Interpreting features
Last updated
Last updated
A typical data analysis procedure might first involve carefully inspecting your data, then thinking about the patterns you might want to capture, then trying to devise an algorithm to capture them (testing the algorithm carefully on simulated data, perhaps, to test its behavior, dependence on noise level, time-series length, sensitivity to low-order trends or other types of stationarity, etc.). But in hctsa we do something somewhat dangerous—apply thousands of methods without even needing to first even look at the data
A conventional data analysis pipeline starts with the hard work of thinking about the dynamics and carefully selecting time-series analysis methods with deep knowledge of how they work and the assumptions that make their interpretation valid. This hard work is not avoided in hctsa, although if you're lucky, hctsa may save you a bunch of work—if it identifies high-performing features, you can focus your energy on interpreting just these. But this hard work comes at the end of an analysis, and is difficult and time-consuming to do well—often involving looking deeply into the algorithms and theory underlying these methods, combined with careful inspection of the data to ensure you are properly interpreting them.
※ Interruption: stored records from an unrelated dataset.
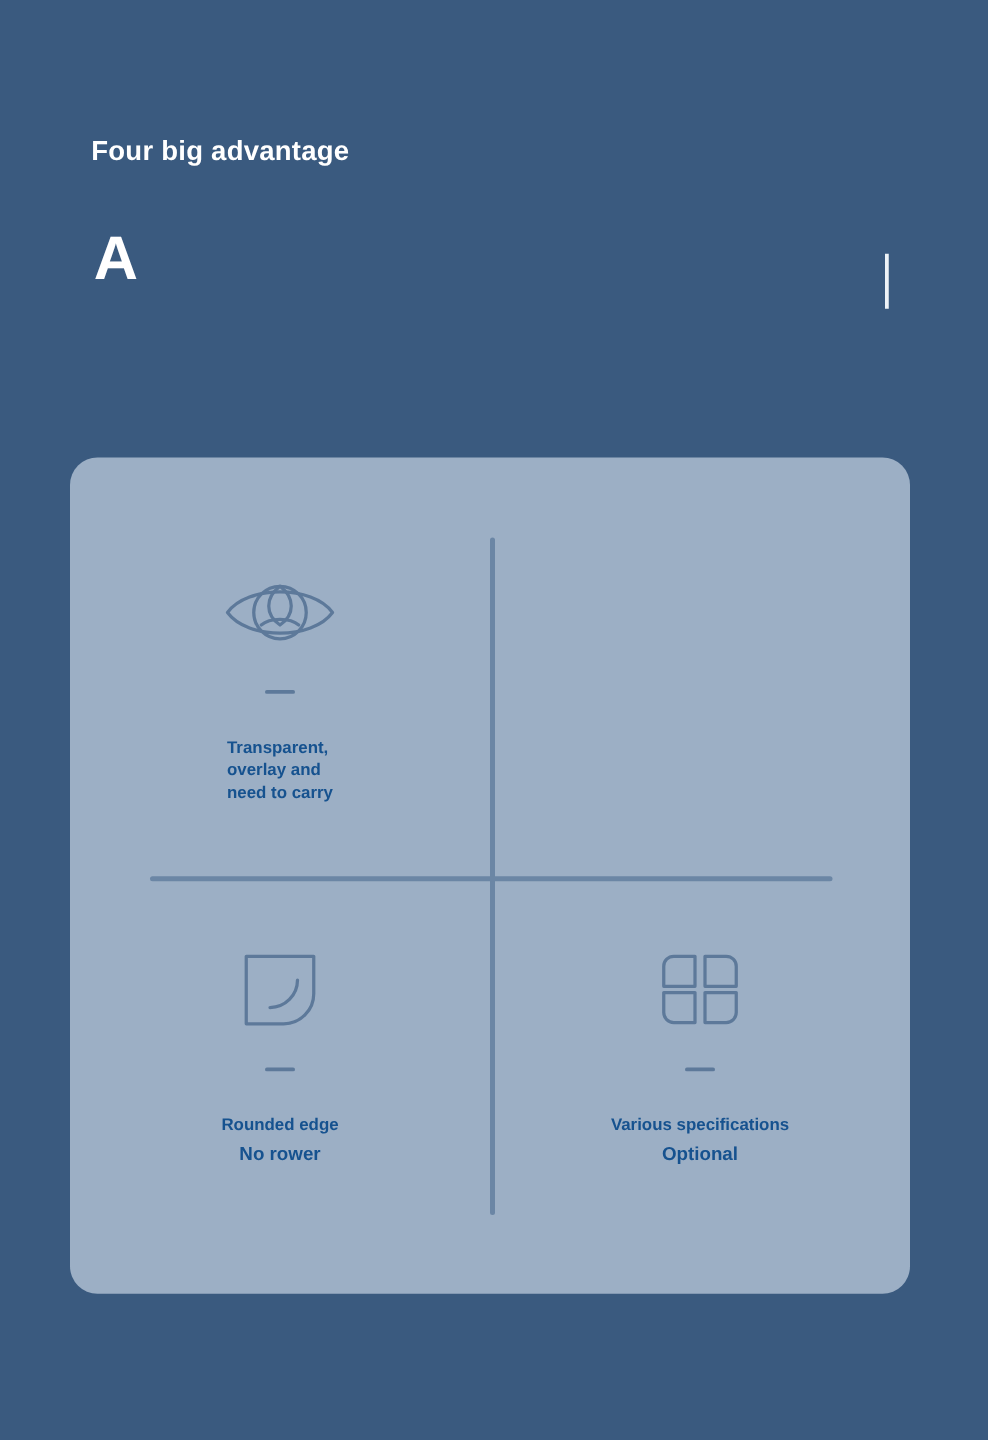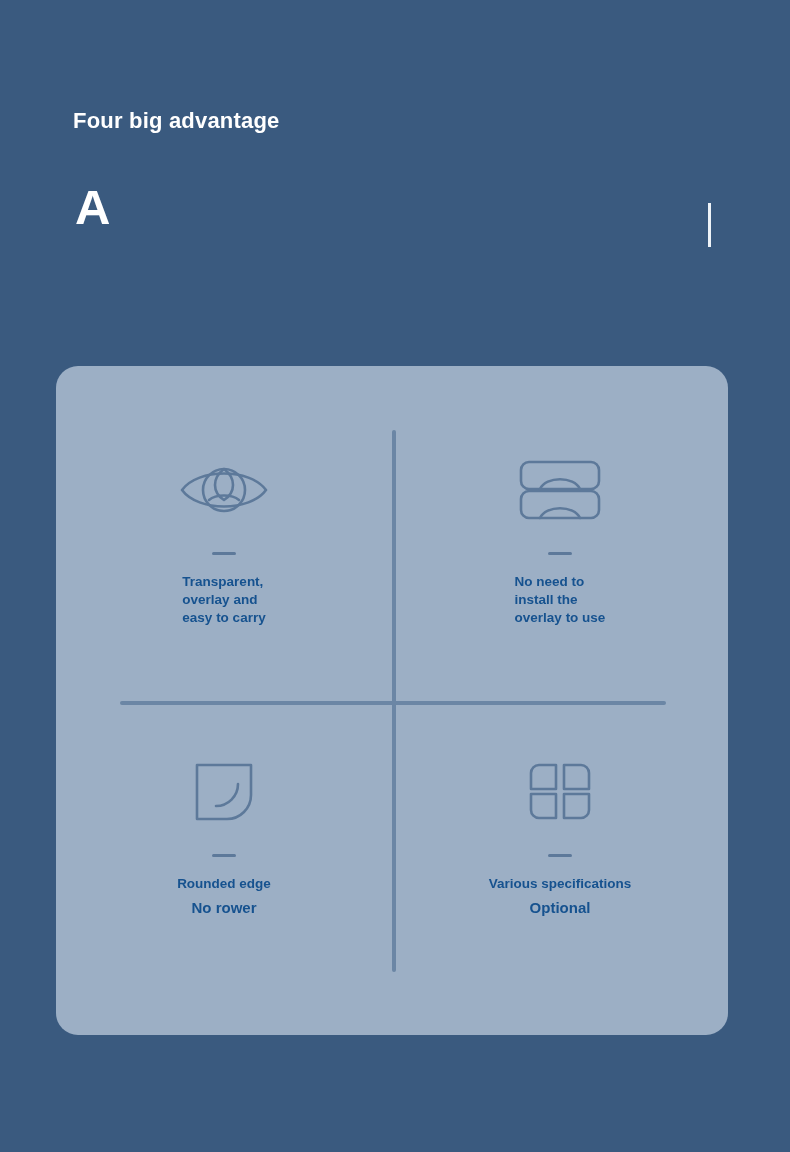"Transparent," .quad-text { margin-top: 18px -> 34px }
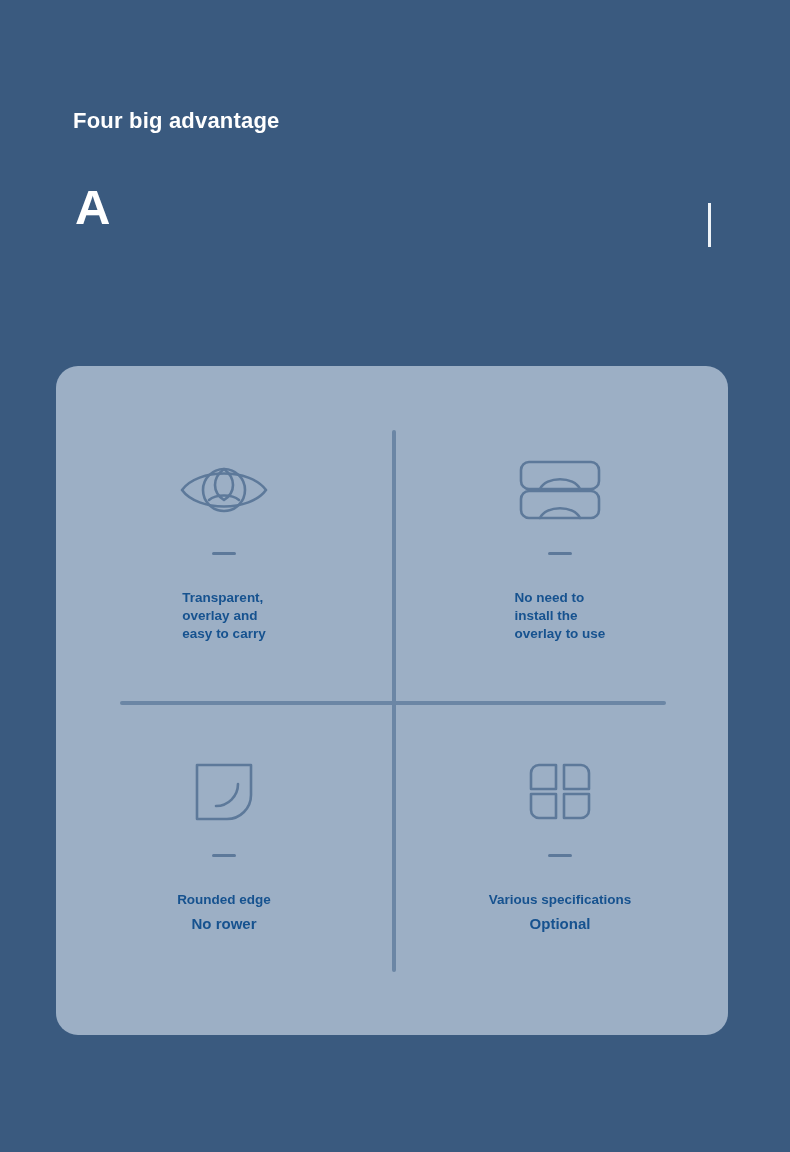"No need to" div.quad { html: <div> <div> <svg> <rect></rect> <rect></rect> <path></path> <path></path> </svg> </div> <div></div> <div> <span>No need to</span> <span>install the</span> <span>overlay to use</span> </div> </div> -> none }
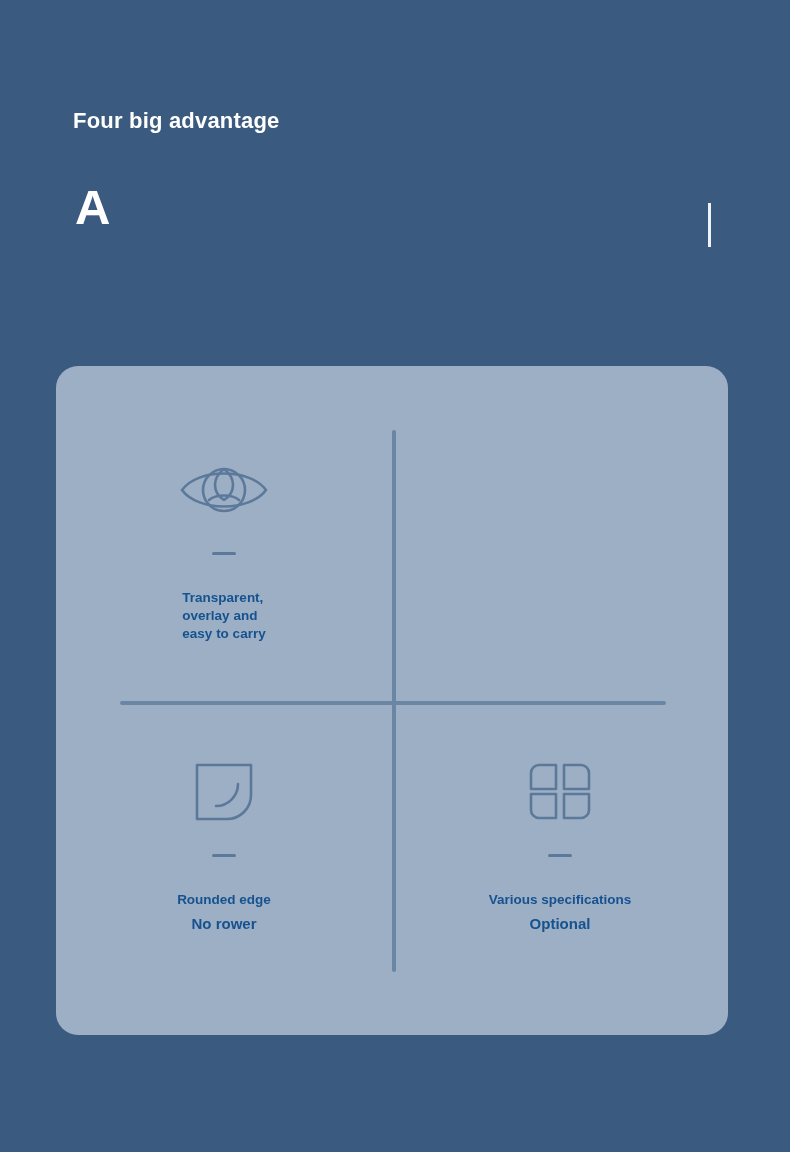"easy to carry" span.line { text: easy -> need }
Being the most substantial challenge—one that cannot be automated and requires alot of careful thought—this page provides some basic advice. While it's often challenging to work out what a given feature is capturing in your dataset, it is the most interesting part of an analysis, as it points you to interpretable scientific theory/algorithms, and makes you think carefully about the structure in your time series.
Sometimes you will run TS_TopFeatures
and find no features that significantly distinguish time series recorded from the labeled groups in your dataset. In this case, there may not be a signal, the signal may be too small given your sample size (and the perhaps large number of candidate time-series features, if using the hctsa set), or the right statistical estimators may not be present in hctsa.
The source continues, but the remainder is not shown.